Material and methods:
Consecutive Campylobacter isolates recovered from clinical specimens in 49 microbiological laboratories within one month in 2013 were identified using matrix-assisted laser desorption/ionization-time-of-flight mass spectrometry (MALDI-TOF MS). Susceptibility to erythromycin, ciprofloxacin, and tetracycline was tested by the microdilution method and the results were interpreted based on the EUCAST clinical breakpoints to differentiate between susceptible and resistant strains.

Results:
Of the study set of 769 Campylobacter spp. strains, 90.1 % were assigned to C. jejuni, 9.8 % to C. coli, and a single strain to C. fetus (0.1 %). Except one blood isolate of C. jejuni, all other isolates were recovered from the stool.
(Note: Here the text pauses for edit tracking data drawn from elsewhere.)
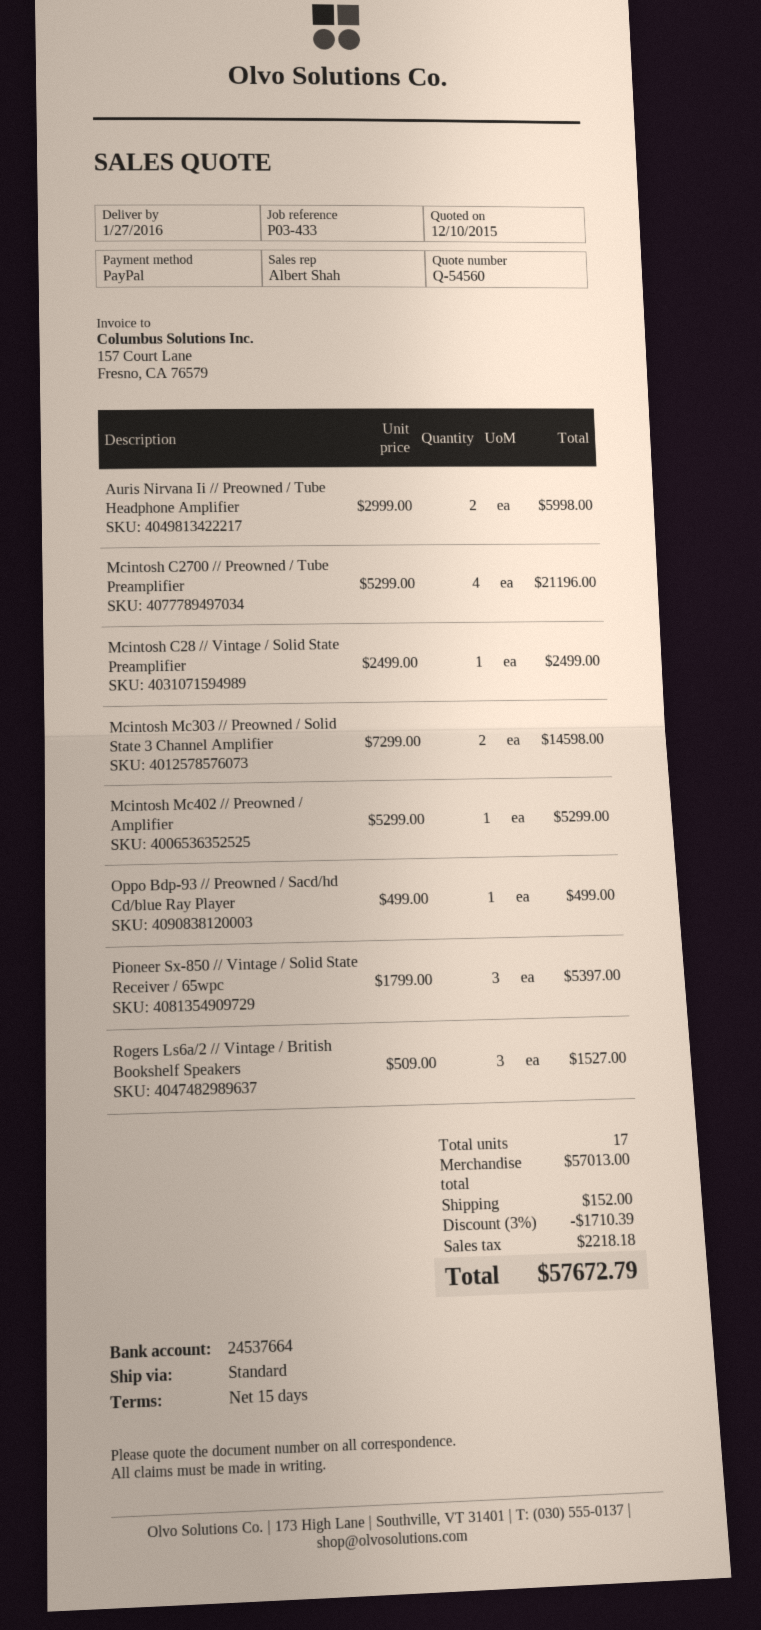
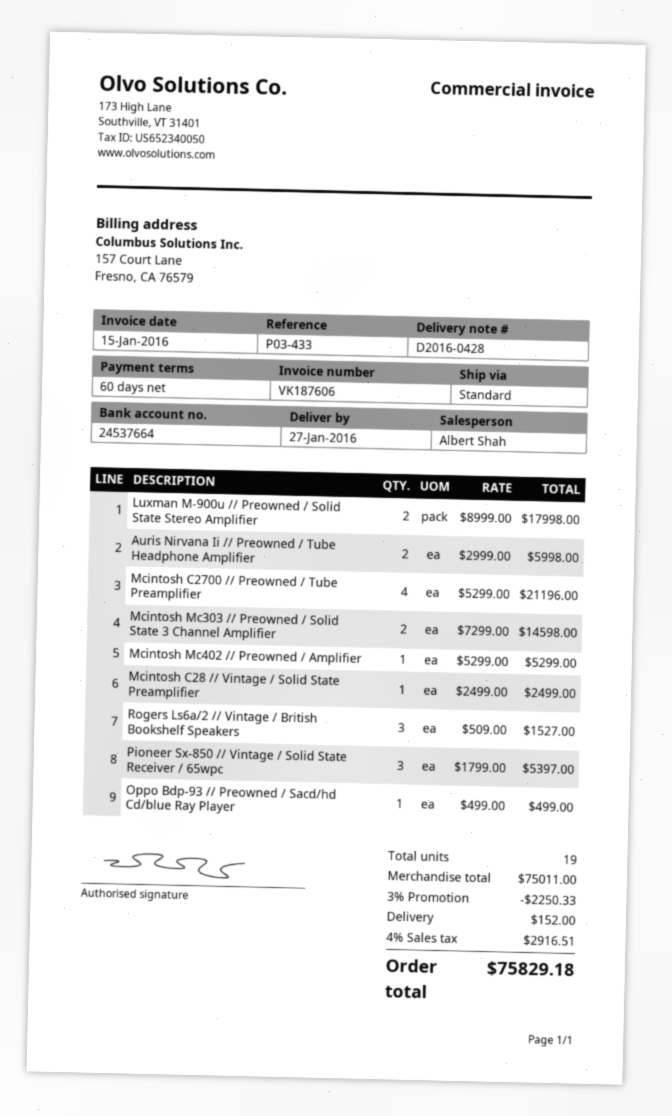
payment terms: 15 days -> 60 days
Luxman M-900u // Preowned / Solid State Stereo Amplifier: none -> 2 x 8999.00 = 17998.00
total quantity: 17 -> 19
subtotal: 57013.00 -> 75011.00
discount: 3% = 1710.39 -> 3% = 2250.33
tax: 2218.18 -> 2916.51
total: 57672.79 -> 75829.18

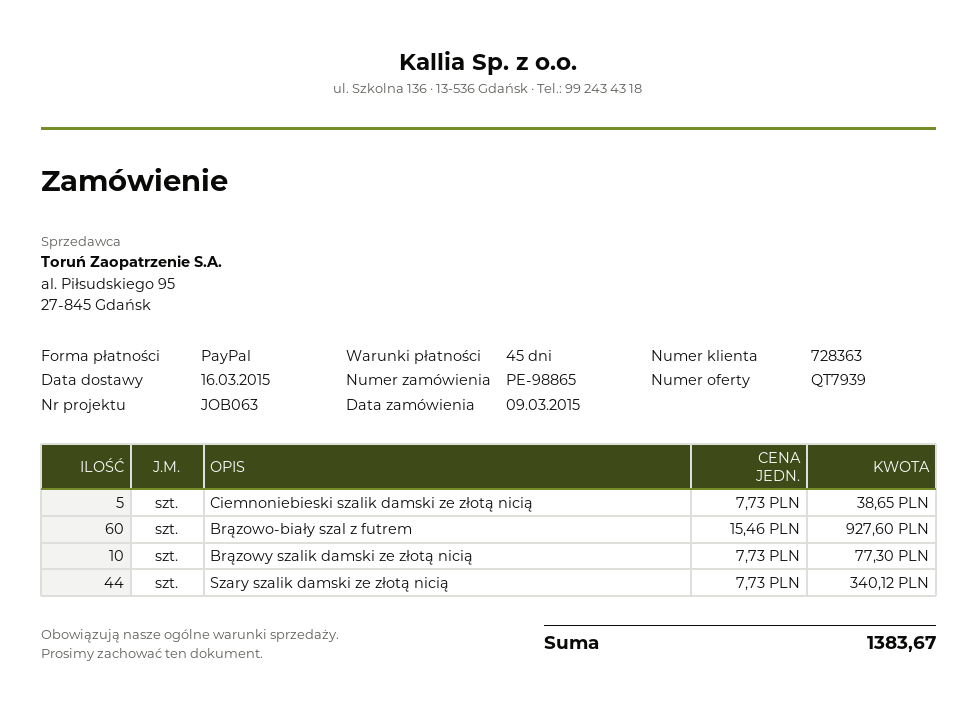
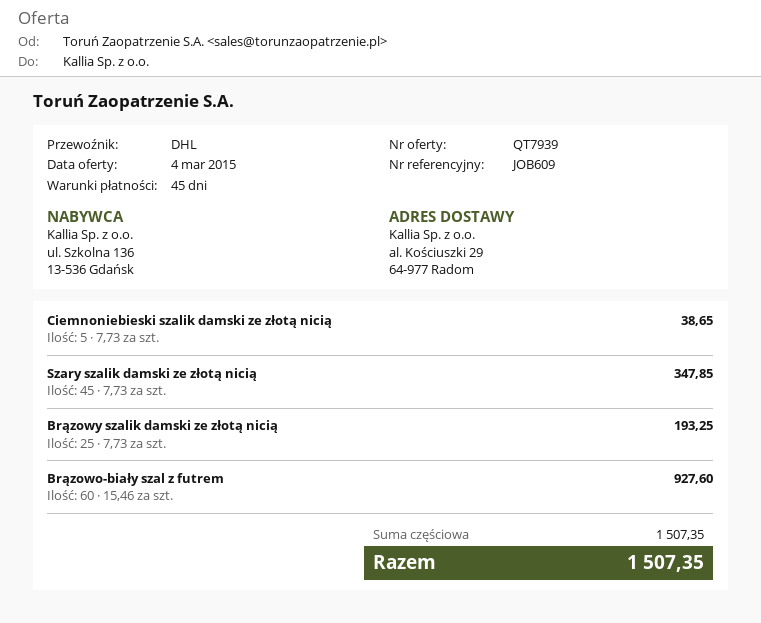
reference: JOB063 -> JOB609
Brązowy szalik damski ze złotą nicią: 10 x 7.73 = 77.30 -> 25 x 7.73 = 193.25
Szary szalik damski ze złotą nicią: 44 x 7.73 = 340.12 -> 45 x 7.73 = 347.85
total: 1383.67 -> 1507.35

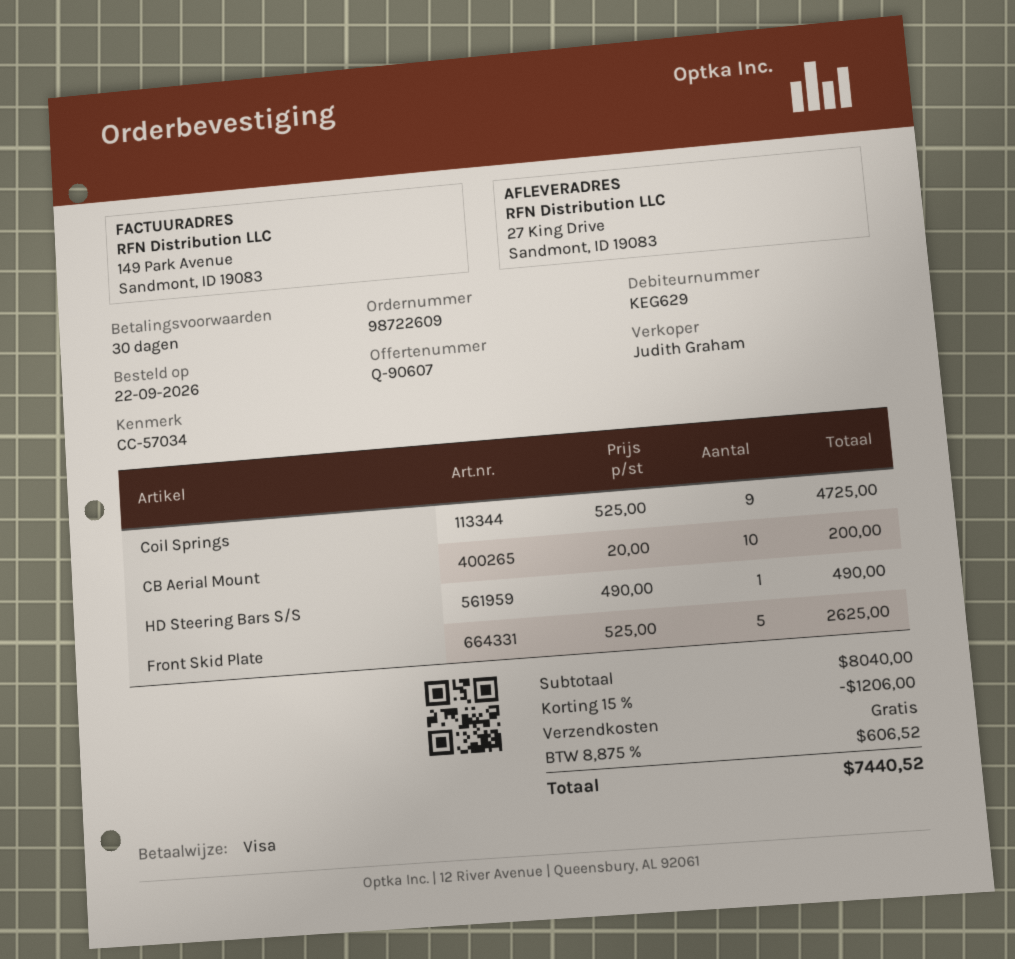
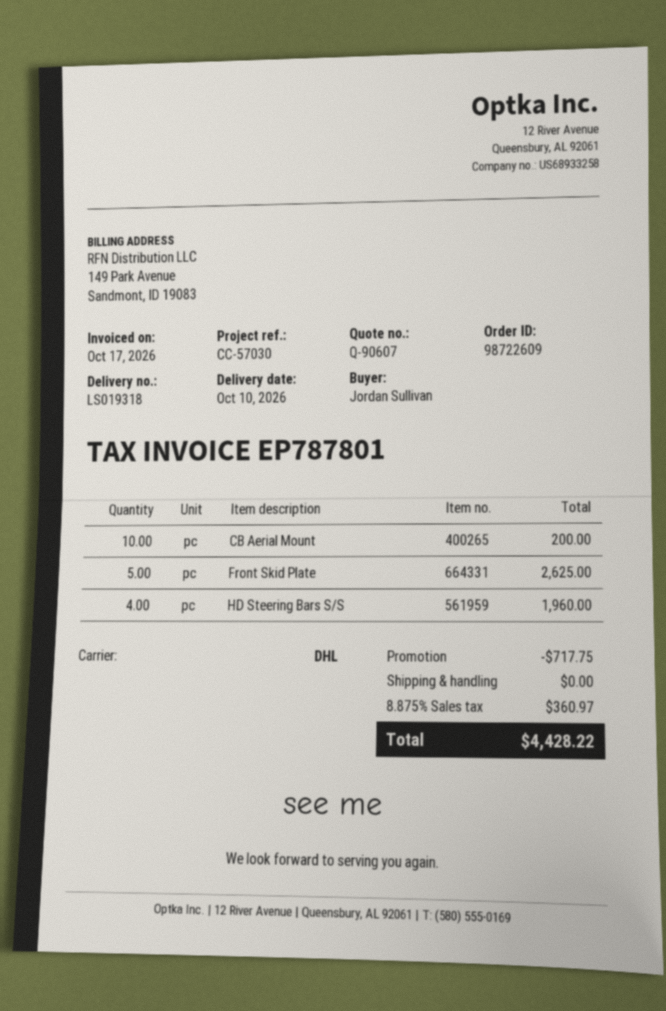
reference: CC-57034 -> CC-57030
Coil Springs: 9 for 4725.00 -> none
HD Steering Bars S/S: 1 for 490.00 -> 4 for 1960.00
discount: 1206.00 -> 717.75
tax: 8.875% = 606.52 -> 8.875% = 360.97
total: 7440.52 -> 4428.22

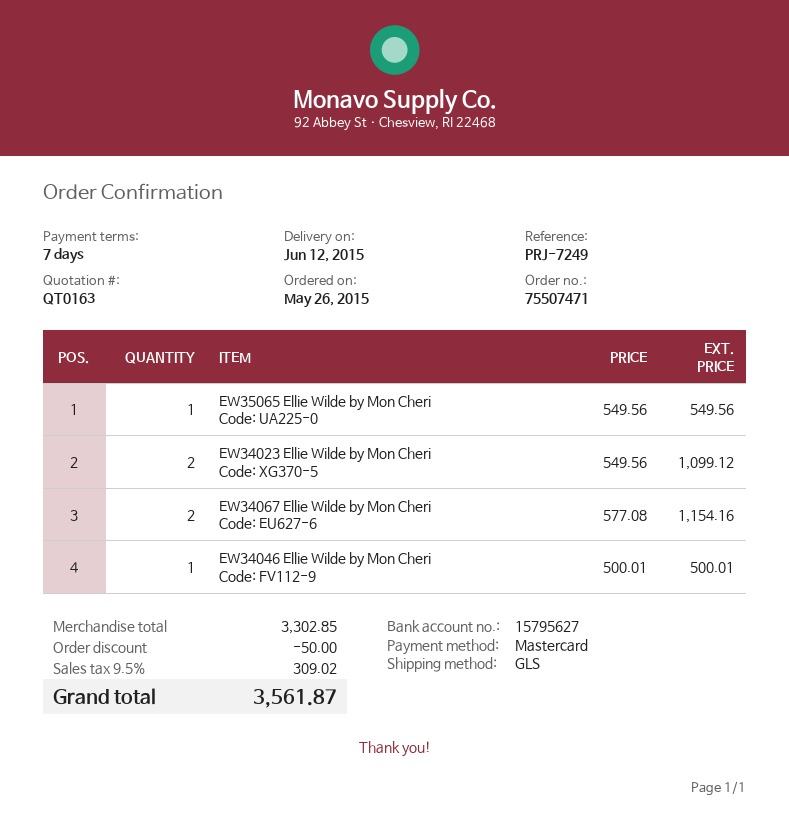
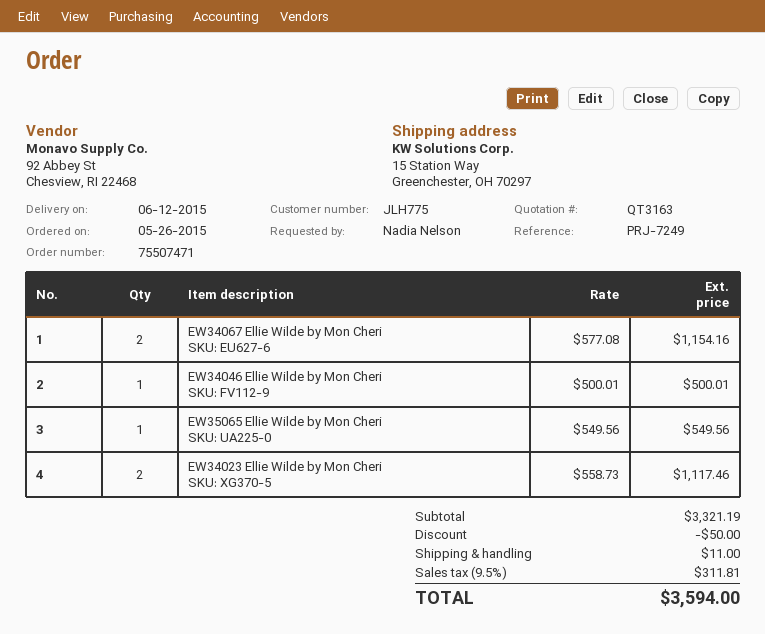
quote number: QT0163 -> QT3163
EW34023 Ellie Wilde by Mon Cheri: 2 x 549.56 = 1099.12 -> 2 x 558.73 = 1117.46
subtotal: 3302.85 -> 3321.19
shipping: none -> 11.00
tax: 9.5% = 309.02 -> 9.5% = 311.81
total: 3561.87 -> 3594.00

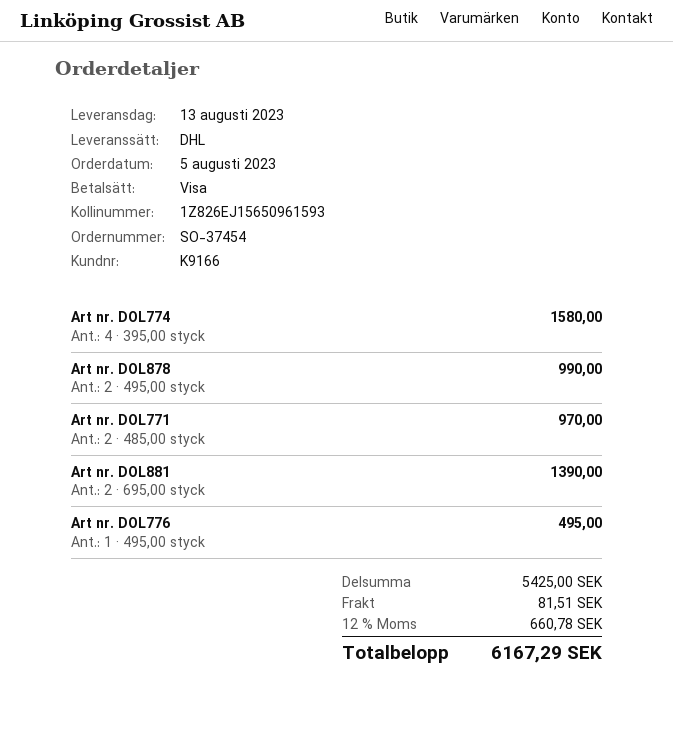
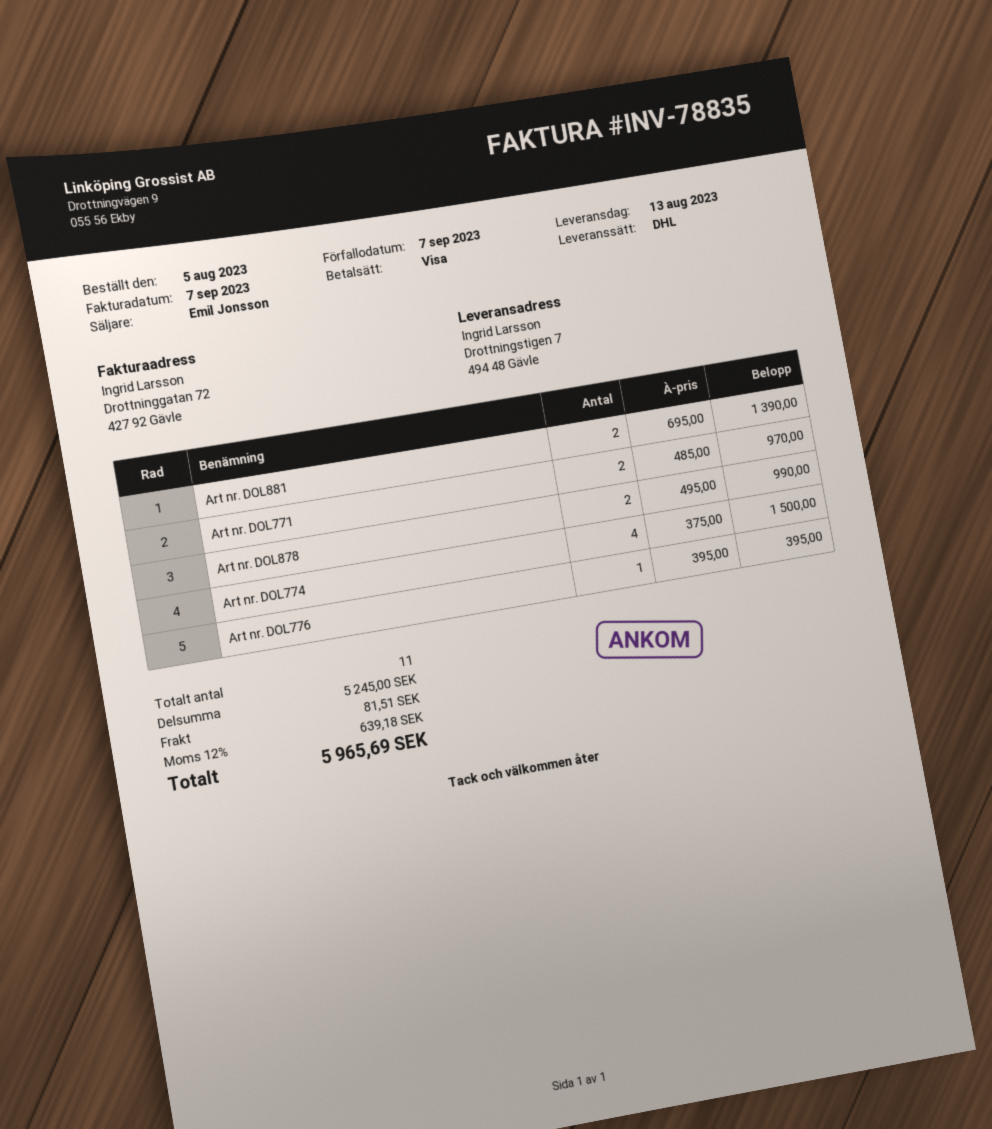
Art nr. DOL774: 4 x 395.00 = 1580.00 -> 4 x 375.00 = 1500.00
Art nr. DOL776: 1 x 495.00 = 495.00 -> 1 x 395.00 = 395.00
subtotal: 5425.00 -> 5245.00
tax: 12% = 660.78 -> 12% = 639.18
total: 6167.29 -> 5965.69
Ciprofloxacin resistance (MIC > 0.5 mg/l) was detected in 61.9 % strains of C. jejuni and in 72.0 % strains of C. coli, tetracycline resistance (MIC > 2 mg/l) was detected in 32.0 % of strains of both species, and erythromycin resistance was found in 0.3 % of strains of C. jejuni (MIC > 8 mg/l) and in 2.7 % of strains of C. coli (MIC > 4 mg/l). A C. coli strain was multidrug resistant (i.e. resistant to all three antimicrobials tested).

Conclusions:
Despite the fact that most Campylobacter infections in humans cure on their own, the resistance of the causative strains to the antimicrobials of choice and alternative agents needs to be studied because of its relevance to the treatment of severe cases that require antibiotics. Resistance to macrolides was found rather infrequently in this study in both C. jejuni (0.1 %) and C. coli (2.7 %) strains. Nevertheless, alarming is ciprofloxacin resistance confirmed in 61.9 % of C. jejuni strains and 72.0 % C. coli strains. As the species C. coli is more often resistant to antimicrobials than C. jejuni and ciprofloxacin along with other fluoroquinolones is commonly used to treat severe food-borne and generalized infections, it is crucial to identify the Campylobacter strains to the species level and to test their susceptibility to relevant antibiotics by a valid and reproducible method to be able to provide an effective therapy.

Keywords:
Campylobacter spp. – antimicrobial resistence – microdilution method – EUCAST breakpoints

Sources

1. Vybrané infekční nemoci v ČR v letech 2004-2013. Zprávy Centra epidemiologie a mikrobiologie 2013;22:392–393. (dostupné také na http://www.szu.cz/publikace/data/vybrane-infekcni-nemoci-v-cr-v-letech-2003-2012-absolutne).

2. Blaser MJ, Taylor DN, Feldman RA. Epidemiology of Campylobacter jejuni infections. Epidemiol Rev, 1983;5:157–176.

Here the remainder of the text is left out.